Steve Roper

Personal information
- Nationality: American
- Born: 1941 (age 84–85)

Climbing career
- Type of climber: Rock climbing

= Steve Roper =

American climber and historian of the Sierra Nevada

Steve Roper is a noted climber and historian of the Sierra Nevada in the United States. He along with Allen Steck are the founding editors of the Sierra Club journal Ascent.

Roper is the winner of the Sierra Club's Francis P. Farquhar Mountaineering Award for 1983.
He is also, with Allen Steck, the recipient of the American Alpine Club's Literary Award (1995).

==Publications==
- "A Climber's Guide to Yosemite Valley" (1964) LCC # 63-21911
- A Climber's Guide to Pinnacles National Monument (1966), ISBN 0-934641-89-7
- "Climber's Guide to Yosemite Valley" (1971), ISBN 0-87156-048-8
- The Climber's Guide to the High Sierra, (1976), ISBN 0-87156-147-6
- Fifty Classic Climbs of North America, (1979), ISBN 0-87156-292-8
- "Timberline Country: The Sierra High Route" (1982) ISBN 0-87156-298-7
- Sierra High Route: Traversing Timberline Country (1997), ISBN 0-89886-506-9
- Roper, Steve (2004). "Camp 4: Recollections of a Yosemite Rockclimber"

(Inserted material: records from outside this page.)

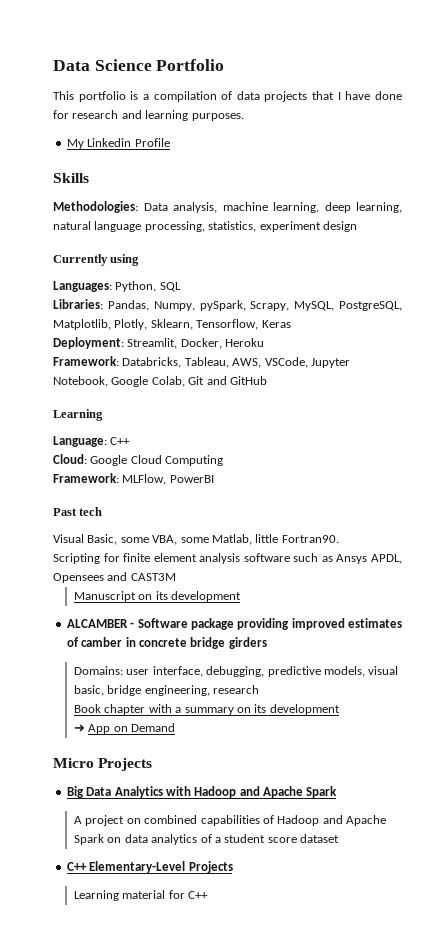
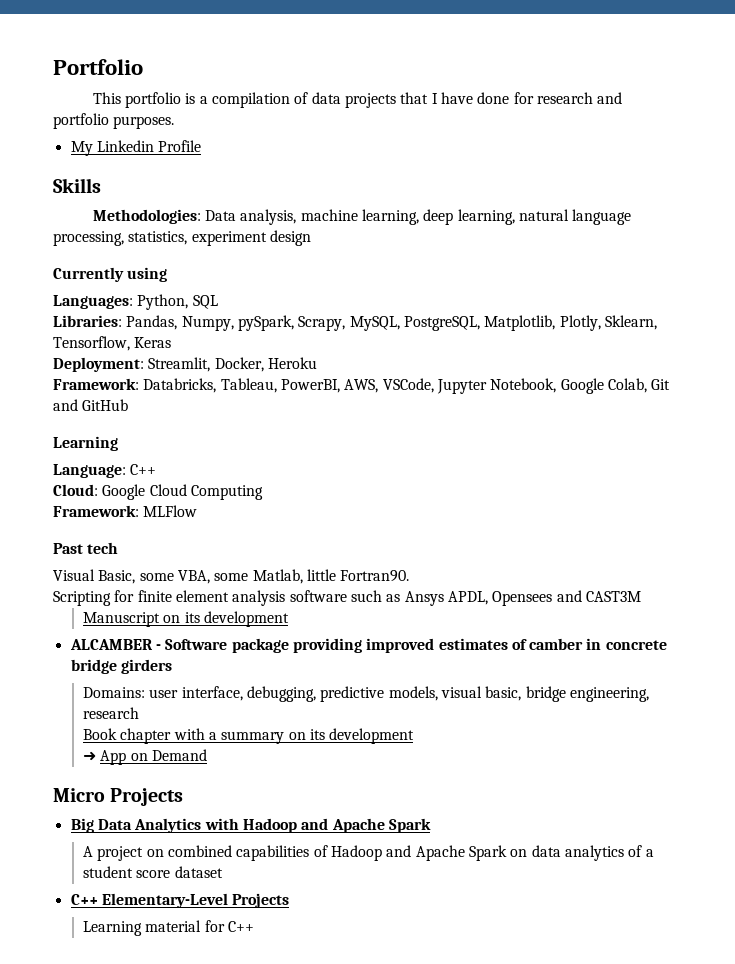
- Data Science Portfolio
+ Portfolio
- This portfolio is a compilation of data projects that I have done for research and learning purposes.
+ This portfolio is a compilation of data projects that I have done for research and portfolio purposes.
- Framework: Databricks, Tableau, AWS, VSCode, Jupyter Notebook, Google Colab, Git and GitHub
+ Framework: Databricks, Tableau, PowerBI, AWS, VSCode, Jupyter Notebook, Google Colab, Git and GitHub
- Framework: MLFlow, PowerBI
+ Framework: MLFlow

==Publications as editor==
- Roper, Steve (1989). "Ascent, Volume V"
- Roper, Steve (2003). "Ordeal by Piton - Writings from the Golden Age of Yosemite Climbing"

==Notable ascents==

- 1959 North Face of Middle Cathedral Rock, Yosemite Valley, CA (VI 5.9 A4), with Bob Kamps and Chuck Pratt.
- 1963, first free ascent of the Kor-Ingalls Route on Castleton Tower near Moab, Utah, with Chuck Pratt.
- 1963 West Buttress, El Capitan, Yosemite Valley, California. (VI 5.10 A3+) FA with Layton Kor.
- 1963 Third ascent of the El Cap Nose, with Glen Denny and Layton Kor.
- 1966 First one-day ascent of the NW face of Half Dome, with Jeff Foott.
- 1966 Third ascent of the Salathe Wall on El Cap, with Dick Long and Allen Steck.